I had also not told them because it felt unbelievably stupid. It is hard to explain exactly how mortifying it is to have had a wedding when your marriage ends almost instantly thereafter. The relationship had been longer than the marriage—much longer—but so what? To have that all-eyes-on-you, congratulations-on-your-big-moment, till-death-do-you-part day, with its attendant preparation and fights with family and guest list issues and thousands of dollars turn out to simply have been a very expensive Tinder photoshoot for your friends is . . . well, it’s not ideal. And you don’t even get to use the photos for Tinder yourself, first, because you do not know how Tinder works, and second, because you are wearing a wedding dress in all of them.

Instead of confessing, I entertained: telling stories about funny dogs I’d seen, or a recent medical appointment where I’d taunted my doctor with tales of my healthy, active lifestyle as she blinked confusedly and tapped the orange-to-red section of the BMI chart on her clipboard. don’t get Maggie started on BMI, wrote Lauren. we’ll be here all night. Clive told us he’d recently decided that it really stood for “Beautiful Man Index,” which made sense, because his was so high. Emotional Lauren said she’d heard a podcast recently that would change our lives. Amirah sent a link to a video of a seagull shoplifting, and then we were off, riffing about marine animal gangs, gossiping about acquaintances, and complaining with equal vigor about real injustices in the world and the corniness of a Toronto micro-celebrity’s social media presence.
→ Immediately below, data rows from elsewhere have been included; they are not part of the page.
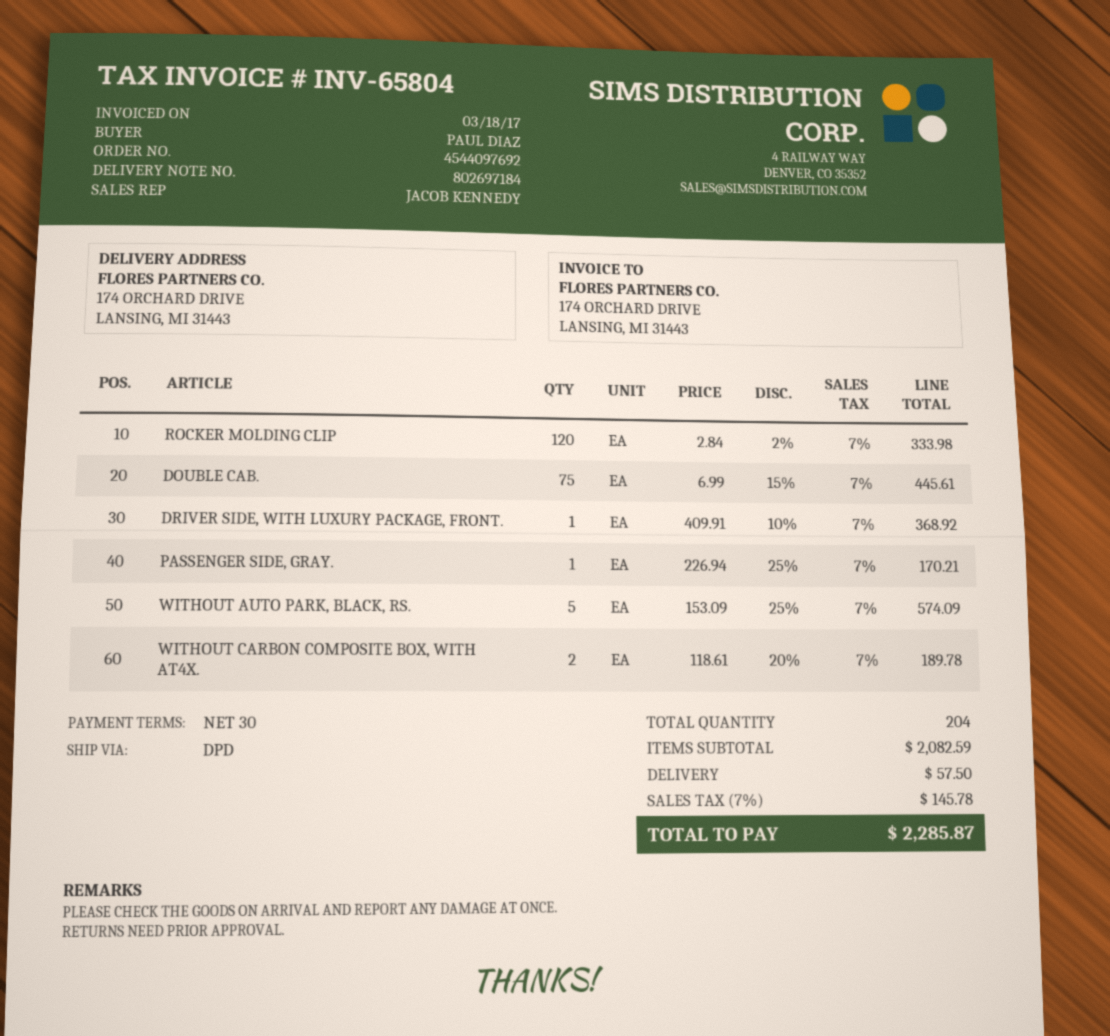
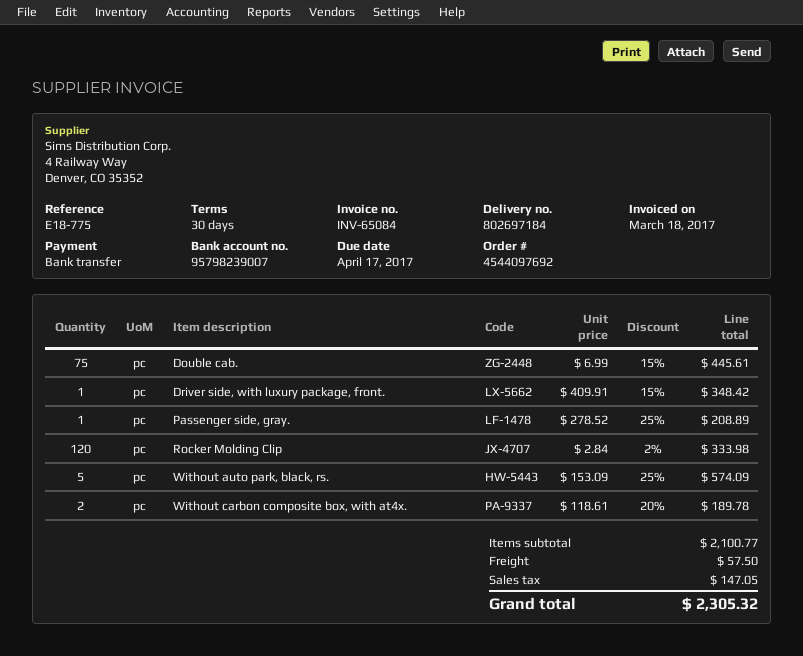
invoice number: INV-65804 -> INV-65084
DRIVER SIDE, WITH LUXURY PACKAGE, FRONT.: 1 x 409.91 - 10% = 368.92 -> 1 x 409.91 - 15% = 348.42
PASSENGER SIDE, GRAY.: 1 x 226.94 - 25% = 170.21 -> 1 x 278.52 - 25% = 208.89
subtotal: 2082.59 -> 2100.77
tax: 145.78 -> 147.05
total: 2285.87 -> 2305.32

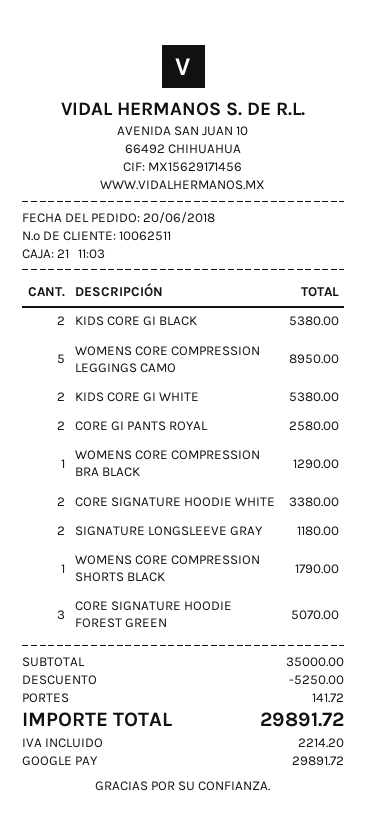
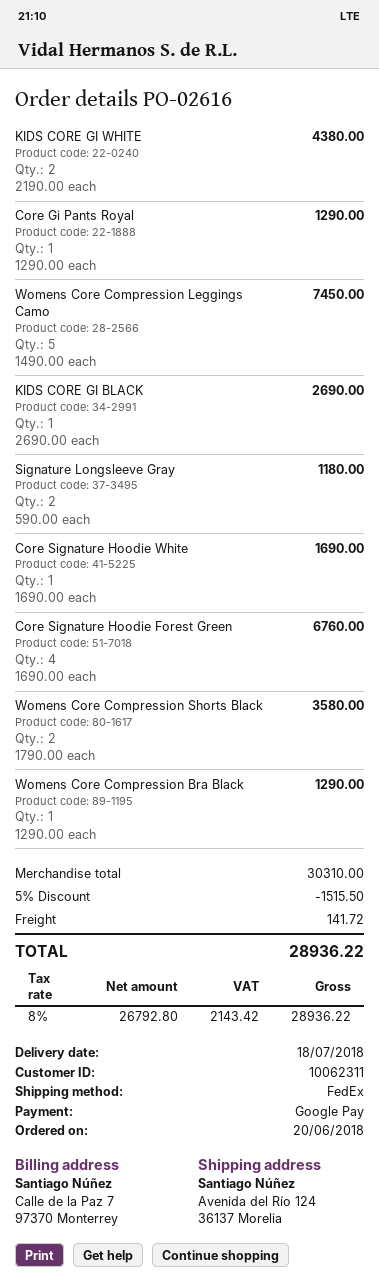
customer number: 10062511 -> 10062311
KIDS CORE GI BLACK: 2 for 5380.00 -> 1 for 2690.00
WOMENS CORE COMPRESSION LEGGINGS CAMO: 5 for 8950.00 -> 5 for 7450.00
KIDS CORE GI WHITE: 2 for 5380.00 -> 2 for 4380.00
CORE GI PANTS ROYAL: 2 for 2580.00 -> 1 for 1290.00
CORE SIGNATURE HOODIE WHITE: 2 for 3380.00 -> 1 for 1690.00
WOMENS CORE COMPRESSION SHORTS BLACK: 1 for 1790.00 -> 2 for 3580.00
CORE SIGNATURE HOODIE FOREST GREEN: 3 for 5070.00 -> 4 for 6760.00
subtotal: 35000.00 -> 30310.00
discount: 5250.00 -> 1515.50
tax: 2214.20 -> 2143.42
total: 29891.72 -> 28936.22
Eventually, I knew, I would have to tell them, but I was waiting until I found the right opening. I couldn’t face their questions before I had the answers myself. Was I ready to be single again? Where would I live? What was I going to do about money? I had some money, sure, but Jon had lots of it—from his job, his family, his savvy financial habits. He knew how to save and how to invest and how not to spend a long-awaited freelance check on risky crop tops or a new kind of fancy cat food. He had subsidized my rent and paid for our groceries, and when we went on holidays, he’d pay for everything except my flight, which I was “allowed” to pay for the way children who clear their plates at Thanksgiving “help” with the dishes. A few weeks before our wedding, I’d joked that I was running out of time to get him to sign that prenup; what if we split and he took me for everything I was worth? He told me I could keep my eighty dollars. (That used to be a funny story.)

 

Days passed, and I haunted the house like a reverse-Havisham, wandering aimlessly from room to room. As I looked around our silent, empty home—half empty, anyway—I realized my husband (“ex-husband”) had paid for the TV and the art on the walls and the kitchen chairs and the thing we put our feet up on when we sat on our appalling couch. Most of the stuff in our apartment was by definition his. Though I’d encouraged him to take everything he’d purchased, he’d left some of it behind, so the place was technically functional but felt wrong: a too-spacious bedroom closet with no shoe storage, a cutlery drawer without any big knives, a kitchen table you could not sit at. I dropped onto the terrible hardness of our couch, set my drink on the floor where our bar cart had been, and sobbed my little eyes out.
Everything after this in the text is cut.